Activity
The listing below should be reproduced precisely, except for its images.

Material for the task
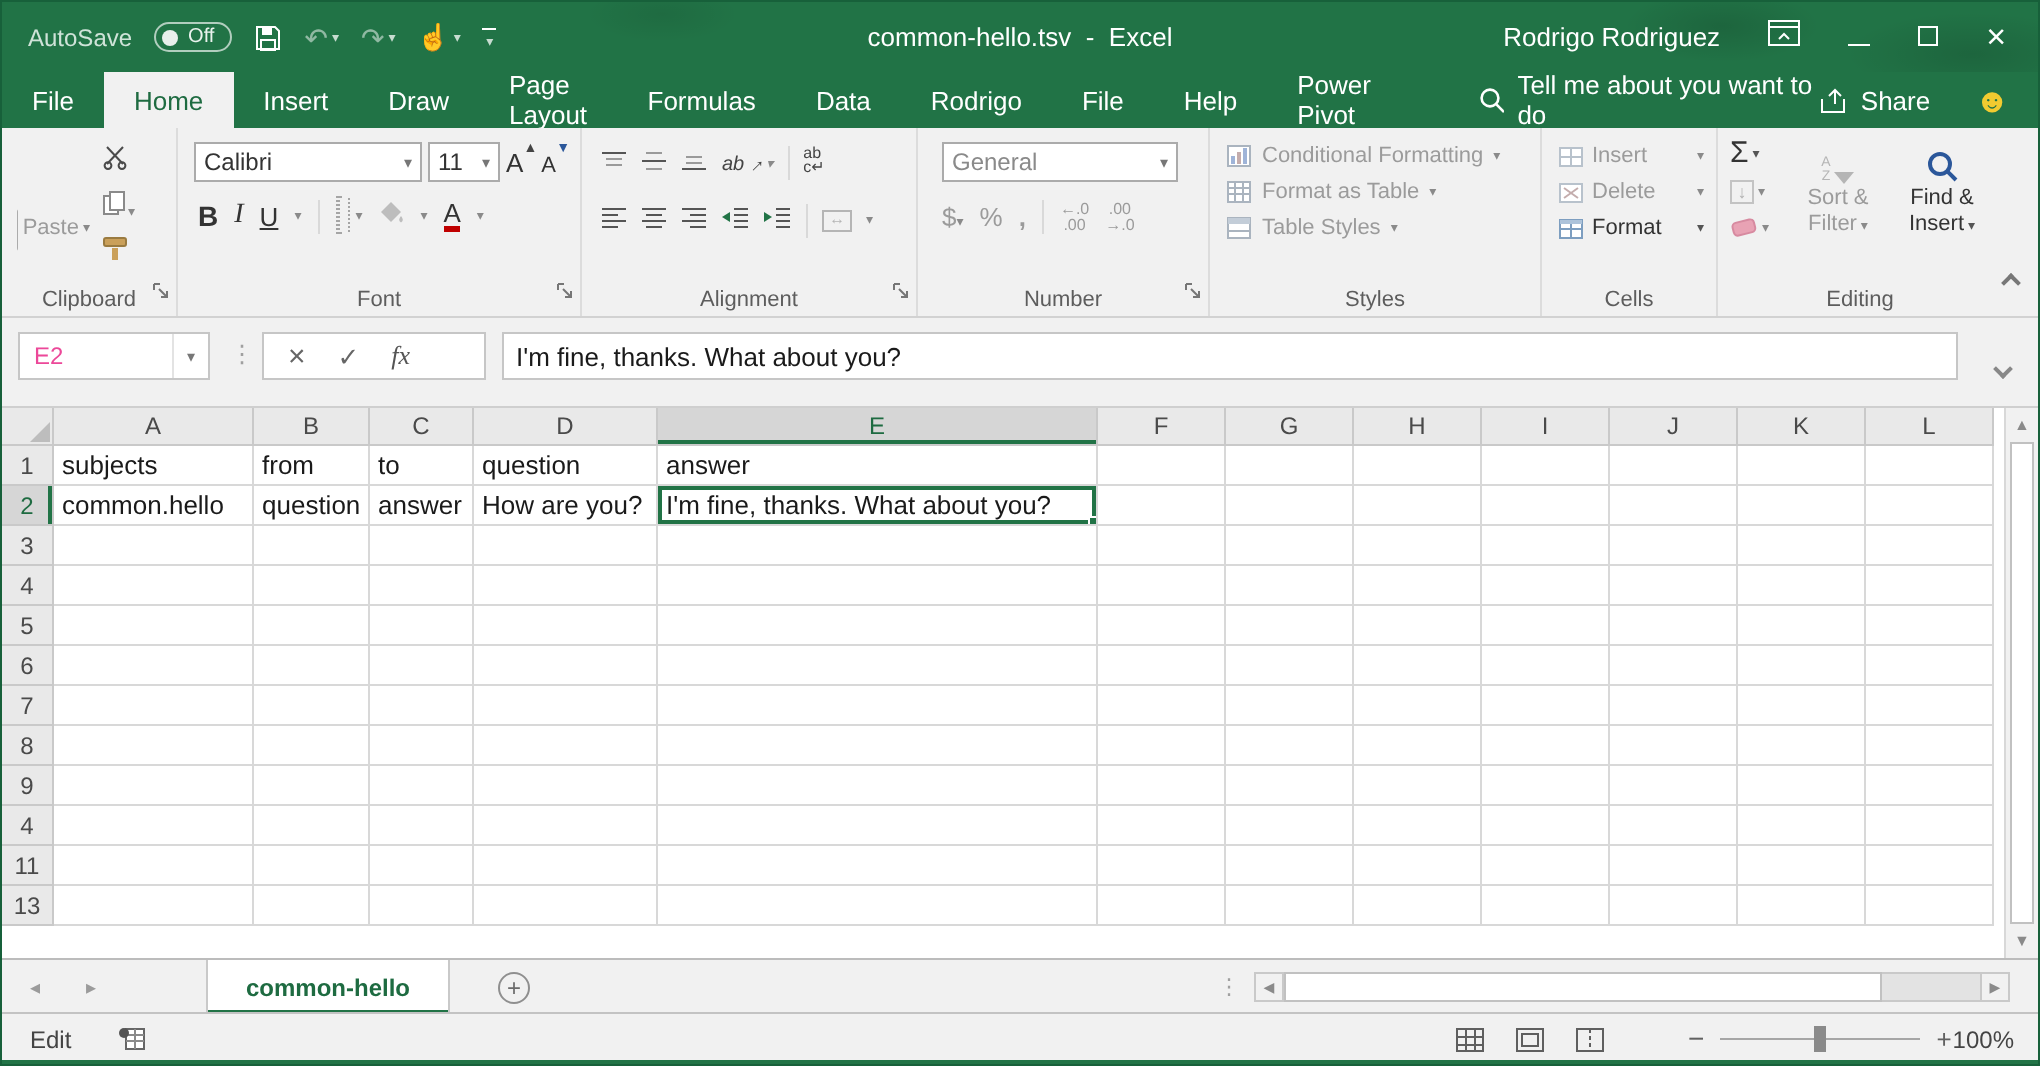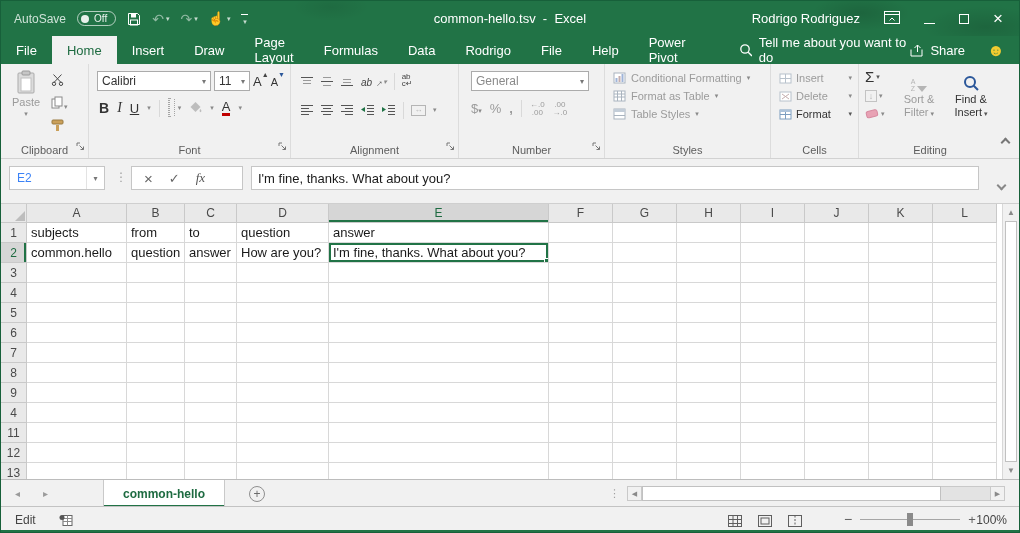--- a/index.html
+++ b/index.html
@@ -35,21 +35,21 @@
   .rtab.sel{background:#f1f1f1;color:#1e6b41;}
   .tellme{display:flex;align-items:center;gap:7px;font-size:13px;margin-left:38px;}
   .sharebox{display:flex;align-items:center;gap:6px;font-size:13px;margin-left:auto;}
   .smiley{color:#f2cb30;font-size:17px;line-height:17px;margin:0 14px 0 22px;display:flex;align-items:center;}
   
   .ribbon{position:absolute;left:0;top:63px;right:0;height:95px;background:#f1f1f1;border-bottom:1px solid #d2d2d2;display:flex;}
   .rgroup{position:relative;border-right:1px solid #dcdcdc;flex:none;}
   .glabel{position:absolute;bottom:2px;left:0;right:0;text-align:center;font-size:11px;color:#5d5d5d;}
   .launcher{position:absolute;bottom:3px;right:3px;}
   .g-clip{width:88px;display:flex;padding:6px 0 0 6px;}
-  .pastebtn{width:38px;display:flex;flex-direction:column;align-items:center;color:#9b9b9b;font-size:11px;gap:2px;}
+  .pastebtn{width:38px;display:flex;flex-direction:row;align-items:center;color:#9b9b9b;font-size:11px;gap:2px;}
   .clipcol{display:flex;flex-direction:column;gap:5px;margin-left:6px;padding-top:2px;}
   .g-font{width:202px;}
   .r1{display:flex;align-items:center;gap:3px;margin:7px 4px 0 8px;}
   .r2{display:flex;align-items:center;gap:8px;margin:8px 4px 0 10px;}
   .combo{background:#fff;border:1px solid #ababab;height:20px;font-size:12px;color:#333;display:flex;align-items:center;padding:0 4px;}
   .combo .arr{margin-left:auto;font-size:8px;color:#777;padding-left:4px;}
   .fontA{position:relative;font-size:13px;color:#333;padding-right:6px;}
   .fontA sup{position:absolute;top:-3px;right:-1px;font-size:7px;}
   .bld{font-weight:bold;font-size:14px;color:#333;}
   .itl{font-style:italic;font-family:"Liberation Serif",serif;font-size:14px;color:#333;}
@@ -82,21 +82,21 @@
   .bigbtn{width:52px;text-align:center;font-size:11px;line-height:13px;}
   .bigbtn .ic{height:22px;display:flex;align-items:flex-end;justify-content:center;margin-bottom:1px;}
   .funnel{width:0;height:0;border-left:5px solid transparent;border-right:5px solid transparent;border-top:6px solid #b5b5b5;display:inline-block;}
   .azstack{font-size:7px;line-height:7px;color:#b5b5b5;margin-right:2px;text-align:center;}
   .chevup{display:inline-block;width:7px;height:7px;border-top:2px solid #777;border-right:2px solid #777;transform:rotate(-45deg);}
   .collapse{position:absolute;right:10px;bottom:8px;}
   .tinyarr{font-size:7px;color:#8a8a8a;}
   
   .fbar{position:absolute;left:0;top:158px;right:0;height:38px;background:#f1f1f1;}
   .namebox{position:absolute;left:8px;top:7px;width:96px;height:24px;background:#fff;border:1px solid #c6c6c6;display:flex;align-items:center;}
-  .namebox .nbtxt{font-size:12px;color:#3b82f6;padding-left:7px;flex:1;}
+  .namebox .nbtxt{font-size:12px;color:#ec4899;padding-left:7px;flex:1;}
   .namebox .nbarr{width:18px;border-left:1px solid #e3e3e3;height:100%;display:flex;align-items:center;justify-content:center;font-size:8px;color:#777;}
   .fdots{position:absolute;left:114px;top:11px;color:#a0a0a0;font-size:12px;letter-spacing:1px;}
   .fxbox{position:absolute;left:130px;top:7px;width:112px;height:24px;background:#fff;border:1px solid #c6c6c6;display:flex;align-items:center;gap:16px;padding:0 12px;}
   .fxbox .cancel{font-size:15px;color:#666;line-height:15px;}
   .fxbox .enter{font-size:13px;color:#666;}
   .fxbox .fx{font-family:"Liberation Serif",serif;font-style:italic;font-size:13px;color:#555;}
   .finput{position:absolute;left:250px;top:7px;right:40px;height:24px;background:#fff;border:1px solid #c6c6c6;
     display:flex;align-items:center;font-size:13px;color:#1a1a1a;padding:0 6px;white-space:nowrap;overflow:hidden;}
   .fexpand{position:absolute;right:14px;top:16px;}
   .chevdn{display:inline-block;width:7px;height:7px;border-right:2px solid #888;border-bottom:2px solid #888;transform:rotate(45deg);}
@@ -695,35 +695,20 @@
           <div class="cell" style="width: 220px;"></div>
           <div class="cell" style="width: 64px;"></div>
           <div class="cell" style="width: 64px;"></div>
           <div class="cell" style="width: 64px;"></div>
           <div class="cell" style="width: 64px;"></div>
           <div class="cell" style="width: 64px;"></div>
           <div class="cell" style="width: 64px;"></div>
           <div class="cell" style="width: 64px;"></div>
         </div>
         <div class="grow">
-          <div class="rowh">12</div>
-          <div class="cell" style="width: 100px;"></div>
-          <div class="cell" style="width: 58px;"></div>
-          <div class="cell" style="width: 52px;"></div>
-          <div class="cell" style="width: 92px;"></div>
-          <div class="cell" style="width: 220px;"></div>
-          <div class="cell" style="width: 64px;"></div>
-          <div class="cell" style="width: 64px;"></div>
-          <div class="cell" style="width: 64px;"></div>
-          <div class="cell" style="width: 64px;"></div>
-          <div class="cell" style="width: 64px;"></div>
-          <div class="cell" style="width: 64px;"></div>
-          <div class="cell" style="width: 64px;"></div>
-        </div>
-        <div class="grow">
           <div class="rowh">13</div>
           <div class="cell" style="width: 100px;"></div>
           <div class="cell" style="width: 58px;"></div>
           <div class="cell" style="width: 52px;"></div>
           <div class="cell" style="width: 92px;"></div>
           <div class="cell" style="width: 220px;"></div>
           <div class="cell" style="width: 64px;"></div>
           <div class="cell" style="width: 64px;"></div>
           <div class="cell" style="width: 64px;"></div>
           <div class="cell" style="width: 64px;"></div>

Result for this task
--- a/index.html
+++ b/index.html
@@ -35,21 +35,21 @@
   .rtab.sel{background:#f1f1f1;color:#1e6b41;}
   .tellme{display:flex;align-items:center;gap:7px;font-size:13px;margin-left:38px;}
   .sharebox{display:flex;align-items:center;gap:6px;font-size:13px;margin-left:auto;}
   .smiley{color:#f2cb30;font-size:17px;line-height:17px;margin:0 14px 0 22px;display:flex;align-items:center;}
   
   .ribbon{position:absolute;left:0;top:63px;right:0;height:95px;background:#f1f1f1;border-bottom:1px solid #d2d2d2;display:flex;}
   .rgroup{position:relative;border-right:1px solid #dcdcdc;flex:none;}
   .glabel{position:absolute;bottom:2px;left:0;right:0;text-align:center;font-size:11px;color:#5d5d5d;}
   .launcher{position:absolute;bottom:3px;right:3px;}
   .g-clip{width:88px;display:flex;padding:6px 0 0 6px;}
-  .pastebtn{width:38px;display:flex;flex-direction:column;align-items:center;color:#9b9b9b;font-size:11px;gap:2px;}
+  .pastebtn{width:38px;display:flex;flex-direction:row;align-items:center;color:#9b9b9b;font-size:11px;gap:2px;}
   .clipcol{display:flex;flex-direction:column;gap:5px;margin-left:6px;padding-top:2px;}
   .g-font{width:202px;}
   .r1{display:flex;align-items:center;gap:3px;margin:7px 4px 0 8px;}
   .r2{display:flex;align-items:center;gap:8px;margin:8px 4px 0 10px;}
   .combo{background:#fff;border:1px solid #ababab;height:20px;font-size:12px;color:#333;display:flex;align-items:center;padding:0 4px;}
   .combo .arr{margin-left:auto;font-size:8px;color:#777;padding-left:4px;}
   .fontA{position:relative;font-size:13px;color:#333;padding-right:6px;}
   .fontA sup{position:absolute;top:-3px;right:-1px;font-size:7px;}
   .bld{font-weight:bold;font-size:14px;color:#333;}
   .itl{font-style:italic;font-family:"Liberation Serif",serif;font-size:14px;color:#333;}
@@ -82,21 +82,21 @@
   .bigbtn{width:52px;text-align:center;font-size:11px;line-height:13px;}
   .bigbtn .ic{height:22px;display:flex;align-items:flex-end;justify-content:center;margin-bottom:1px;}
   .funnel{width:0;height:0;border-left:5px solid transparent;border-right:5px solid transparent;border-top:6px solid #b5b5b5;display:inline-block;}
   .azstack{font-size:7px;line-height:7px;color:#b5b5b5;margin-right:2px;text-align:center;}
   .chevup{display:inline-block;width:7px;height:7px;border-top:2px solid #777;border-right:2px solid #777;transform:rotate(-45deg);}
   .collapse{position:absolute;right:10px;bottom:8px;}
   .tinyarr{font-size:7px;color:#8a8a8a;}
   
   .fbar{position:absolute;left:0;top:158px;right:0;height:38px;background:#f1f1f1;}
   .namebox{position:absolute;left:8px;top:7px;width:96px;height:24px;background:#fff;border:1px solid #c6c6c6;display:flex;align-items:center;}
-  .namebox .nbtxt{font-size:12px;color:#3b82f6;padding-left:7px;flex:1;}
+  .namebox .nbtxt{font-size:12px;color:#ec4899;padding-left:7px;flex:1;}
   .namebox .nbarr{width:18px;border-left:1px solid #e3e3e3;height:100%;display:flex;align-items:center;justify-content:center;font-size:8px;color:#777;}
   .fdots{position:absolute;left:114px;top:11px;color:#a0a0a0;font-size:12px;letter-spacing:1px;}
   .fxbox{position:absolute;left:130px;top:7px;width:112px;height:24px;background:#fff;border:1px solid #c6c6c6;display:flex;align-items:center;gap:16px;padding:0 12px;}
   .fxbox .cancel{font-size:15px;color:#666;line-height:15px;}
   .fxbox .enter{font-size:13px;color:#666;}
   .fxbox .fx{font-family:"Liberation Serif",serif;font-style:italic;font-size:13px;color:#555;}
   .finput{position:absolute;left:250px;top:7px;right:40px;height:24px;background:#fff;border:1px solid #c6c6c6;
     display:flex;align-items:center;font-size:13px;color:#1a1a1a;padding:0 6px;white-space:nowrap;overflow:hidden;}
   .fexpand{position:absolute;right:14px;top:16px;}
   .chevdn{display:inline-block;width:7px;height:7px;border-right:2px solid #888;border-bottom:2px solid #888;transform:rotate(45deg);}
@@ -695,35 +695,20 @@
           <div class="cell" style="width: 220px;"></div>
           <div class="cell" style="width: 64px;"></div>
           <div class="cell" style="width: 64px;"></div>
           <div class="cell" style="width: 64px;"></div>
           <div class="cell" style="width: 64px;"></div>
           <div class="cell" style="width: 64px;"></div>
           <div class="cell" style="width: 64px;"></div>
           <div class="cell" style="width: 64px;"></div>
         </div>
         <div class="grow">
-          <div class="rowh">12</div>
-          <div class="cell" style="width: 100px;"></div>
-          <div class="cell" style="width: 58px;"></div>
-          <div class="cell" style="width: 52px;"></div>
-          <div class="cell" style="width: 92px;"></div>
-          <div class="cell" style="width: 220px;"></div>
-          <div class="cell" style="width: 64px;"></div>
-          <div class="cell" style="width: 64px;"></div>
-          <div class="cell" style="width: 64px;"></div>
-          <div class="cell" style="width: 64px;"></div>
-          <div class="cell" style="width: 64px;"></div>
-          <div class="cell" style="width: 64px;"></div>
-          <div class="cell" style="width: 64px;"></div>
-        </div>
-        <div class="grow">
           <div class="rowh">13</div>
           <div class="cell" style="width: 100px;"></div>
           <div class="cell" style="width: 58px;"></div>
           <div class="cell" style="width: 52px;"></div>
           <div class="cell" style="width: 92px;"></div>
           <div class="cell" style="width: 220px;"></div>
           <div class="cell" style="width: 64px;"></div>
           <div class="cell" style="width: 64px;"></div>
           <div class="cell" style="width: 64px;"></div>
           <div class="cell" style="width: 64px;"></div>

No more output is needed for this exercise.